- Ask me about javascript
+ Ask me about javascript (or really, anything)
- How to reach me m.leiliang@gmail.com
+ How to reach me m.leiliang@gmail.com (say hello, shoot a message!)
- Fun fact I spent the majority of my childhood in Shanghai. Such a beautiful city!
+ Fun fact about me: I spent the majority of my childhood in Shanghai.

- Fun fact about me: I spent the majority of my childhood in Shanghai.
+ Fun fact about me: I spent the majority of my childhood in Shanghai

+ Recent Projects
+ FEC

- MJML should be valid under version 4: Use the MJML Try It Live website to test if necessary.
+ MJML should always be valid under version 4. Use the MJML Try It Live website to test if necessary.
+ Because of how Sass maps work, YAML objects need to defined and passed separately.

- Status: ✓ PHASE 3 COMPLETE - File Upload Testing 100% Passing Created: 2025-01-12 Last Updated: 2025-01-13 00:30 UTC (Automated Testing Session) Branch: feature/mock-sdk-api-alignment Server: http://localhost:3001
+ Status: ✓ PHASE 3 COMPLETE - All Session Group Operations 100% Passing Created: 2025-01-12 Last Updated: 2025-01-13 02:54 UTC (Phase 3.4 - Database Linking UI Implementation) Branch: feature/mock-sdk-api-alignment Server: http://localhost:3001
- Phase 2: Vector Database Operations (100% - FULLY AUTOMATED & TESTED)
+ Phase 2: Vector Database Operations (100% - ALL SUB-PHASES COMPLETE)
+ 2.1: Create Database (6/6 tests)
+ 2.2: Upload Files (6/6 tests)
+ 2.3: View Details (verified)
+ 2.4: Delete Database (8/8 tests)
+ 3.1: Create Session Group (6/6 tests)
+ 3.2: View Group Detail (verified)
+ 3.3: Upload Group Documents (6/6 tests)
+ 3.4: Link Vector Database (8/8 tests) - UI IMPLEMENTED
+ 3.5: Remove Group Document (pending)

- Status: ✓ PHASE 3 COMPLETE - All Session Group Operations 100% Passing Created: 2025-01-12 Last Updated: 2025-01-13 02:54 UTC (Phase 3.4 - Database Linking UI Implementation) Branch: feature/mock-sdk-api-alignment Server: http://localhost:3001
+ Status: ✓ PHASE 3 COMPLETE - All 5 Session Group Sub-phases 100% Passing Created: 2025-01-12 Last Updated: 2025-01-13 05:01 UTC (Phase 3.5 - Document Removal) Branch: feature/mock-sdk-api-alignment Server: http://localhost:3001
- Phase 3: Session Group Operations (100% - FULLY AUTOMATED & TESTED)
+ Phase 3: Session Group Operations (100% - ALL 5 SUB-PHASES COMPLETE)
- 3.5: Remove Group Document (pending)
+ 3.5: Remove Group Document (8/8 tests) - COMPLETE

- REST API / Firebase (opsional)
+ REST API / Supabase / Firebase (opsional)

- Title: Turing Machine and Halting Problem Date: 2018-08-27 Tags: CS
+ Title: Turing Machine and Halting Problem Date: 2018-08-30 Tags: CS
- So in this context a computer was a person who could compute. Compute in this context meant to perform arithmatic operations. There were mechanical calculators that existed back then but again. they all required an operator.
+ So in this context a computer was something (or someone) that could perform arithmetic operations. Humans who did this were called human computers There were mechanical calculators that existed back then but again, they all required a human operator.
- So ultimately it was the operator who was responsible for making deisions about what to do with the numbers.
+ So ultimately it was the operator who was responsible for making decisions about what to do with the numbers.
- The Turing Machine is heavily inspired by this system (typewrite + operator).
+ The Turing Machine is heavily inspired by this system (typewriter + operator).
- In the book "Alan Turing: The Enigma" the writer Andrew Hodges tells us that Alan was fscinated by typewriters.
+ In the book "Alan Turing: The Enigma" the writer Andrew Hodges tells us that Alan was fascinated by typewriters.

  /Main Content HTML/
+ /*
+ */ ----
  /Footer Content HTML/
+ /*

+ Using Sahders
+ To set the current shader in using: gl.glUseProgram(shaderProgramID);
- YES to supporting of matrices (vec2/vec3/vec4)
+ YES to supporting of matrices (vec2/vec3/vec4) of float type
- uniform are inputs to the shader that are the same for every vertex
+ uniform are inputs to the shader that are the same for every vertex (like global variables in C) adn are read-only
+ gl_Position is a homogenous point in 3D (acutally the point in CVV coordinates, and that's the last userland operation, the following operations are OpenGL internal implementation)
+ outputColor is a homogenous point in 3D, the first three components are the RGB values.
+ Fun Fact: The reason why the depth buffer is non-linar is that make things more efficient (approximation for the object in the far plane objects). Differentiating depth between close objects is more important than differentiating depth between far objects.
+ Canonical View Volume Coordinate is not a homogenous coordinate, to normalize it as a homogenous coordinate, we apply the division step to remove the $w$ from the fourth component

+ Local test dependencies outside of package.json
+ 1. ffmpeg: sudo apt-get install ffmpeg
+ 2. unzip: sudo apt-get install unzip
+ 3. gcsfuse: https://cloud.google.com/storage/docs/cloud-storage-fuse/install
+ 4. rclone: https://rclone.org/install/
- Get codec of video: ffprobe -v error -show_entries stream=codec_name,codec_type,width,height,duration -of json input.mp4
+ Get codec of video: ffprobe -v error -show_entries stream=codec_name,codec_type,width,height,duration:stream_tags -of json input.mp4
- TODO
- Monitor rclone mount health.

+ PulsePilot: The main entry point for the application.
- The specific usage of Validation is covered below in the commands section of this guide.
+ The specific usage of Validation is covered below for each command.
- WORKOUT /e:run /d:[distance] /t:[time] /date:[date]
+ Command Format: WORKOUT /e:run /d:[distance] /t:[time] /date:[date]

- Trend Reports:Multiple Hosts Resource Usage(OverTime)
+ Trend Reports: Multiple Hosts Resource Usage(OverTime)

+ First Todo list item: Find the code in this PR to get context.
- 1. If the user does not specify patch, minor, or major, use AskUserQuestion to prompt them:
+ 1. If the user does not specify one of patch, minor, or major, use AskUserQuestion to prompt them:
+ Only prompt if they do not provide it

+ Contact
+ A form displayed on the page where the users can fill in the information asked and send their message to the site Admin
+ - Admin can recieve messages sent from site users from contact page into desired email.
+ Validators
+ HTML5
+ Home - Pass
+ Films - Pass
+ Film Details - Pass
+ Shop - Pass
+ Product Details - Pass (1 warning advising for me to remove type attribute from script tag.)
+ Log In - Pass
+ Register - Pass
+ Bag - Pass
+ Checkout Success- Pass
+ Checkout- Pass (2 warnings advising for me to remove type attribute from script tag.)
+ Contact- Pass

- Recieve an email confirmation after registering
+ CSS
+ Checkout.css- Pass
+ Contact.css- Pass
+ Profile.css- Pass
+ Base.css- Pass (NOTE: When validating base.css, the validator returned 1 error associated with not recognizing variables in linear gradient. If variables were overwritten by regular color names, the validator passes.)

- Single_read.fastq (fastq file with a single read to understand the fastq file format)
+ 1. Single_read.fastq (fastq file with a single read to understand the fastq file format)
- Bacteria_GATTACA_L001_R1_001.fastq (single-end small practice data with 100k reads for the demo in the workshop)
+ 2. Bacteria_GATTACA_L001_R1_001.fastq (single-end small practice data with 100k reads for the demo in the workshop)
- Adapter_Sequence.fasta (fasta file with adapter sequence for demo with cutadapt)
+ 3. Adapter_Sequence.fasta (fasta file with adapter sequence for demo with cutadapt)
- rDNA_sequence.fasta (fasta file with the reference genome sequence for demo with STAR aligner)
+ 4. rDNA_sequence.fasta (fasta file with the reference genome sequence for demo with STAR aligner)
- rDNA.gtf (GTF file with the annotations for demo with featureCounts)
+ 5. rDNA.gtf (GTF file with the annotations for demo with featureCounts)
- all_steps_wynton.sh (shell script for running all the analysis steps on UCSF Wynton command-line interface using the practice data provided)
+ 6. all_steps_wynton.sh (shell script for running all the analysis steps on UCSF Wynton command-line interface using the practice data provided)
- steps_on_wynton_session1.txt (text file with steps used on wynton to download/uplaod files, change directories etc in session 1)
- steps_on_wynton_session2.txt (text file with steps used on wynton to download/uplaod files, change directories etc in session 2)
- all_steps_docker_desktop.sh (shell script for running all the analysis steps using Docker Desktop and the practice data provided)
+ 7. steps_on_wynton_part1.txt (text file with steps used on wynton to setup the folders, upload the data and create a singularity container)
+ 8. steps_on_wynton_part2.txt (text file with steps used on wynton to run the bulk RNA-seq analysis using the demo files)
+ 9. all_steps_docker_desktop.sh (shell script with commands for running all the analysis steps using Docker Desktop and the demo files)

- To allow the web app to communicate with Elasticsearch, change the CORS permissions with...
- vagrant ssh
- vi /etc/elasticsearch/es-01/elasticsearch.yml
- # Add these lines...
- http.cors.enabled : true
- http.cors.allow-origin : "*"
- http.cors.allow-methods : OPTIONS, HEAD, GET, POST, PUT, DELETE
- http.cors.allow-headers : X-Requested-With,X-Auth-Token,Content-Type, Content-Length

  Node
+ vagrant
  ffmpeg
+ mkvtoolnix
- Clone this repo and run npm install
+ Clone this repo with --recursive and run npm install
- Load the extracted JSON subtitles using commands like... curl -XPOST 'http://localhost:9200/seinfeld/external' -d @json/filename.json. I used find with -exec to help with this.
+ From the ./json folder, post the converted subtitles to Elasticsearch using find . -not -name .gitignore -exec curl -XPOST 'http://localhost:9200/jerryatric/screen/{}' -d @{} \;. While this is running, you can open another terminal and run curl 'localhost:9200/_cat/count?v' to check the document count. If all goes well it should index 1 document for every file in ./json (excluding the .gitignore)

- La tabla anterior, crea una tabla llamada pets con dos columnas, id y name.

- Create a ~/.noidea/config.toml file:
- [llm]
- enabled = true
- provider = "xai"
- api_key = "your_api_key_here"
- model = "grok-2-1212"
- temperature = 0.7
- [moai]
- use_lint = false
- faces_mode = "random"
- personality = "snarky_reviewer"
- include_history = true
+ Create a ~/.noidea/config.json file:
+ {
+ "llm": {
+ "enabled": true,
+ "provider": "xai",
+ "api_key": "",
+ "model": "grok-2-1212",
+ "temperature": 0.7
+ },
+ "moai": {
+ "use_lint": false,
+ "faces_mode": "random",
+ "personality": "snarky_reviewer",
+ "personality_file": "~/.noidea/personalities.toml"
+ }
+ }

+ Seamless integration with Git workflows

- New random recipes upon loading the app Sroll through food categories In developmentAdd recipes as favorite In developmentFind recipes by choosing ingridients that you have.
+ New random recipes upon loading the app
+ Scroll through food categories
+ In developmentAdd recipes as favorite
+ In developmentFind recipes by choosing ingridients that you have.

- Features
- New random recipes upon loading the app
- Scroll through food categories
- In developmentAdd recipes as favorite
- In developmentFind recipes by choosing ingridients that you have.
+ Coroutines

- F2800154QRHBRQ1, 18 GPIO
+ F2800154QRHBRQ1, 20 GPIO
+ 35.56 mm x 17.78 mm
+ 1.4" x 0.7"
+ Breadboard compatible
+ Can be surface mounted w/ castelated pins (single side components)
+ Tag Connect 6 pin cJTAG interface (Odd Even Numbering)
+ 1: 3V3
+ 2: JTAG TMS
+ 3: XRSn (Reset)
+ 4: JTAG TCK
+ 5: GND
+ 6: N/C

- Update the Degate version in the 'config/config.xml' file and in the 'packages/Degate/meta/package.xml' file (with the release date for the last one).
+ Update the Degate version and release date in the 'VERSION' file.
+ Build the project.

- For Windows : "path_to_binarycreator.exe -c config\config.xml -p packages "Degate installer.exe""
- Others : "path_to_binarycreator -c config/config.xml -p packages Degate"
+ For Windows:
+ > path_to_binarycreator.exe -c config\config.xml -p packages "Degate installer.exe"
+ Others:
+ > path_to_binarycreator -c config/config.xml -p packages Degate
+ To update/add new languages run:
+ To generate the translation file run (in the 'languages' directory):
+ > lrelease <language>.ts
==============================
Search the listing for the string "Live". Copy each line where it is found.

EXPECTED ANSWER:
- MJML should be valid under version 4: Use the MJML Try It Live website to test if necessary.
+ MJML should always be valid under version 4. Use the MJML Try It Live website to test if necessary.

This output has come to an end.